▶ _Aim of the exercise_: Scan the records below, and wherever a line has the word "wrap", pull it out.

▶ _Extracted entries_:
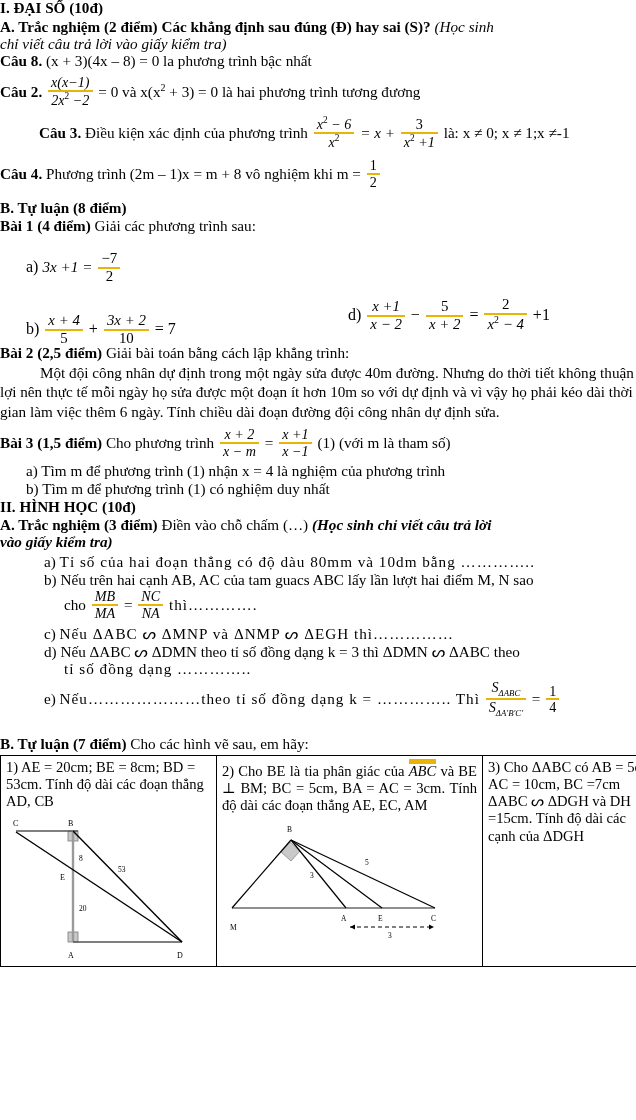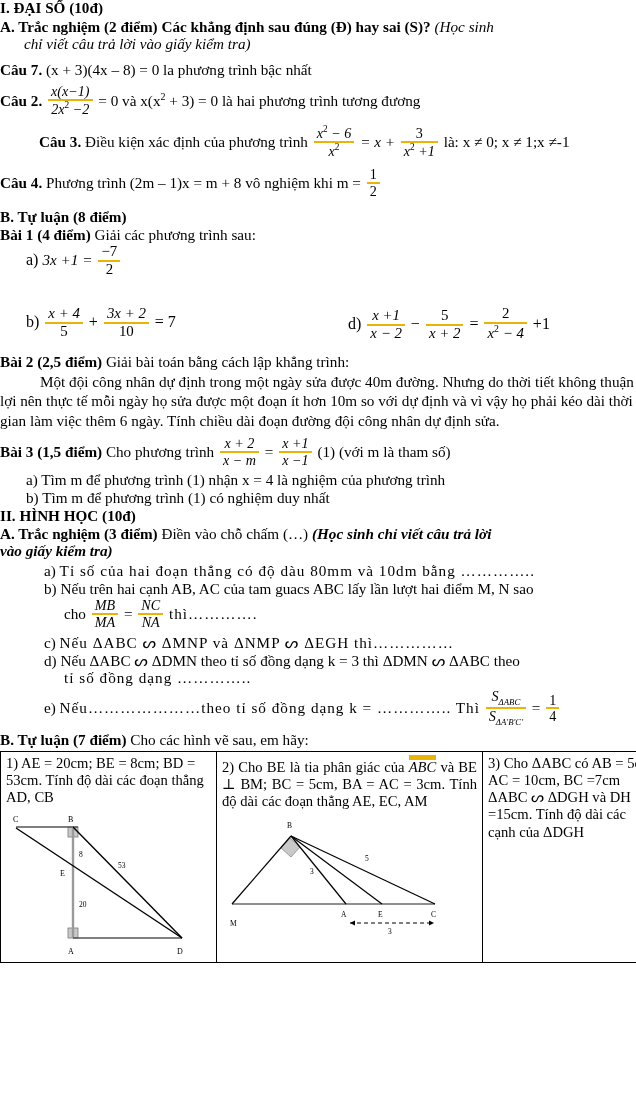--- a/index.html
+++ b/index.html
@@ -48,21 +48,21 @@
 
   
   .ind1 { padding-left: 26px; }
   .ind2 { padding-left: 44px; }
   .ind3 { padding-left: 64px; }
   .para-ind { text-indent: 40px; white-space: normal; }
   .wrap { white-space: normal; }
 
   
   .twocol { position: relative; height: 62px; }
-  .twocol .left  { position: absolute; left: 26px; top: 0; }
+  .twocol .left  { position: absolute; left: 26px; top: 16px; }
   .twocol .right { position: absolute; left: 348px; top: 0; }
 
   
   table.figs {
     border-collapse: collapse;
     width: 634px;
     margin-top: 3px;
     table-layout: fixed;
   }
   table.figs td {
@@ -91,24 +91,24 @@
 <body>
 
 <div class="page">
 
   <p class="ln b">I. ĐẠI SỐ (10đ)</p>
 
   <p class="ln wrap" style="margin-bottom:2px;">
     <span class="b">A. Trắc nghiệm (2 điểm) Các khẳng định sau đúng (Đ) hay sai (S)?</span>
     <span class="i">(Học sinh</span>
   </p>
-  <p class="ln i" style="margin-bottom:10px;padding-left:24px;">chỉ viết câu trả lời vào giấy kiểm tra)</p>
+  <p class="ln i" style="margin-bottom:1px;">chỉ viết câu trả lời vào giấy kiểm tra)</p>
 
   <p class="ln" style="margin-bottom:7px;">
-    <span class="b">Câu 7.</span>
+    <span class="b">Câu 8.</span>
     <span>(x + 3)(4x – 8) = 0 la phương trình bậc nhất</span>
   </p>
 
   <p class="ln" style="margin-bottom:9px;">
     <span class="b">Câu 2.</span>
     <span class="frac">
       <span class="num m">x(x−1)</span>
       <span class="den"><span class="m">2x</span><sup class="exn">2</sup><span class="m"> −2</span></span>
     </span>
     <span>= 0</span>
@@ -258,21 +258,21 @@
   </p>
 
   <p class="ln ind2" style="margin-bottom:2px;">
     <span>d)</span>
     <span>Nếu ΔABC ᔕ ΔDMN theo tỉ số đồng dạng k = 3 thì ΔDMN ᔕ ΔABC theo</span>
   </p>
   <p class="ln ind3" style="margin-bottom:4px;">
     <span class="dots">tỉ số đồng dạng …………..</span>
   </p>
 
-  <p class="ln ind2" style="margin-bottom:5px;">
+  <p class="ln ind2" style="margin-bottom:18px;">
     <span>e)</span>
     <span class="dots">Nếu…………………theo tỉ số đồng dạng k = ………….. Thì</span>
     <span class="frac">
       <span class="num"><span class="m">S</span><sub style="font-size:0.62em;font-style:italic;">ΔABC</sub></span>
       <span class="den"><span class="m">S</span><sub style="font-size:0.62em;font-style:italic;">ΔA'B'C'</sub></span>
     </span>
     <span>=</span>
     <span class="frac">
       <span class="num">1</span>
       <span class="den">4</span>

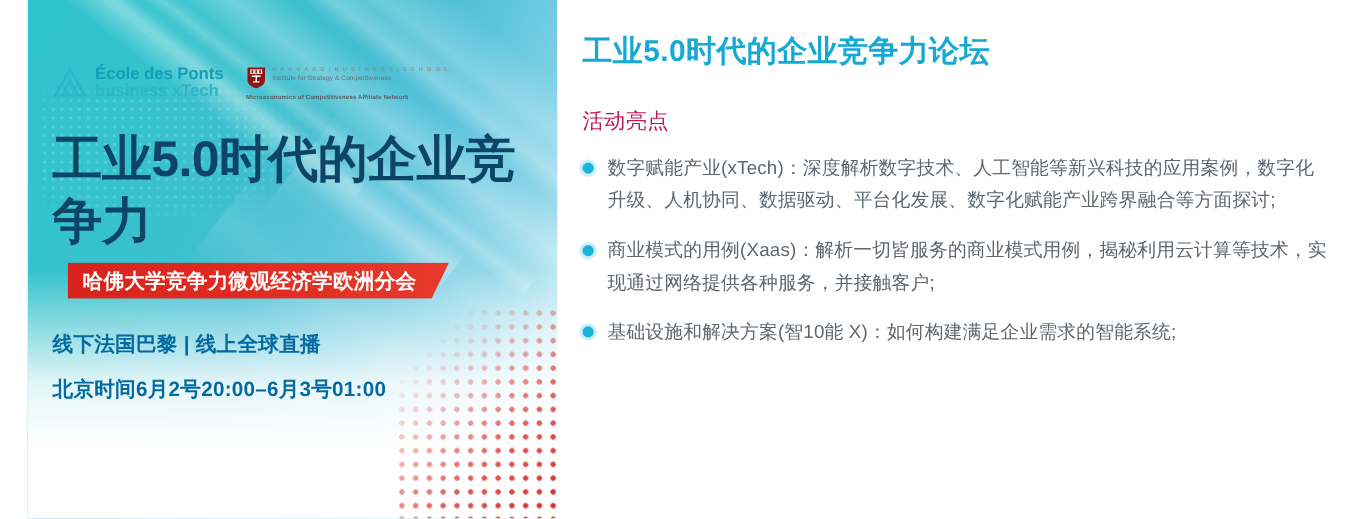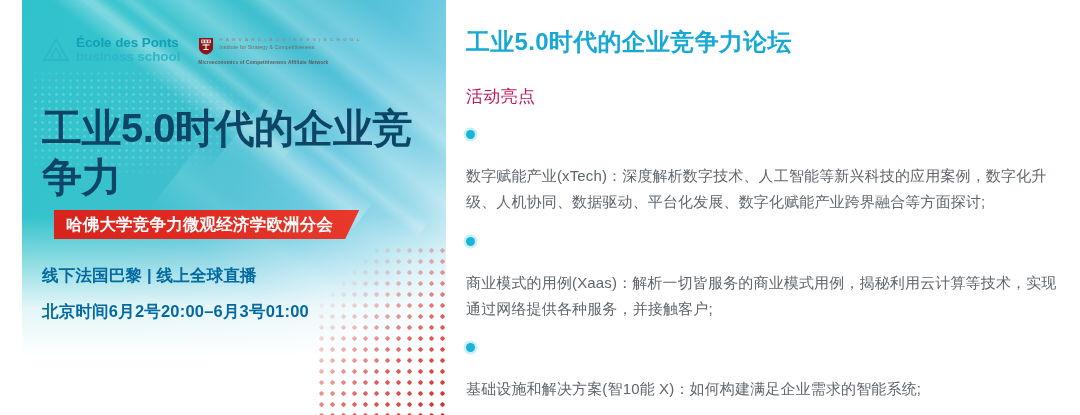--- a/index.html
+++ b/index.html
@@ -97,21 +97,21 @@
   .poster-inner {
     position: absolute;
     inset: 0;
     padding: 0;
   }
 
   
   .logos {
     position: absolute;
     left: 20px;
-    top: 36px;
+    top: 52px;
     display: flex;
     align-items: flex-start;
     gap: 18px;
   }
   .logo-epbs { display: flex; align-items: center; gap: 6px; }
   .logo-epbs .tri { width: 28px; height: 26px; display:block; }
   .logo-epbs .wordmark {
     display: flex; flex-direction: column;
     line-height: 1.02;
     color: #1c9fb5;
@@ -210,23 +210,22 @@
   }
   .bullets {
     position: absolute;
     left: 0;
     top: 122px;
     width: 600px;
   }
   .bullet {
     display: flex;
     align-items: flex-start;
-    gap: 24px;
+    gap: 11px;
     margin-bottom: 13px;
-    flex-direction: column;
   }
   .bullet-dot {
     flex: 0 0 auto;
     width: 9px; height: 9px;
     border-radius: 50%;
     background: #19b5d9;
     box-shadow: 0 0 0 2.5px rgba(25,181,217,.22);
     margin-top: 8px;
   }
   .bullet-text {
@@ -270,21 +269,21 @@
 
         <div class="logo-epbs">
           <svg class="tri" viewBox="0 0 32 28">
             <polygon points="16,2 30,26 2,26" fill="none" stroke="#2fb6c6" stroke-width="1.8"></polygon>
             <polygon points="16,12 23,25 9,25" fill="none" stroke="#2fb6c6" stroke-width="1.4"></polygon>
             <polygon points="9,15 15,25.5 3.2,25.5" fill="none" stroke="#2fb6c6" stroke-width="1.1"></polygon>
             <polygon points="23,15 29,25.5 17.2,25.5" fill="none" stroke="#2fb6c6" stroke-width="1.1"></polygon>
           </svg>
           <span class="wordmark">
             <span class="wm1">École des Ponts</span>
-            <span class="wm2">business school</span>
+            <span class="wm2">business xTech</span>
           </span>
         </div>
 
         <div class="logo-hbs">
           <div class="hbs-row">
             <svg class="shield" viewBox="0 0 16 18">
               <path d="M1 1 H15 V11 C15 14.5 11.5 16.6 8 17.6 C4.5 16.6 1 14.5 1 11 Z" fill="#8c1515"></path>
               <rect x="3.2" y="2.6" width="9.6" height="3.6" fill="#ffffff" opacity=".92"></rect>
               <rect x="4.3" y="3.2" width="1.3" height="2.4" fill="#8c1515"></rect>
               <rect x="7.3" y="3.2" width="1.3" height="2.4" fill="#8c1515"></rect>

▶ _Result for this exercise_:
   .wrap { white-space: normal; }
   <p class="ln wrap" style="margin-bottom:2px;">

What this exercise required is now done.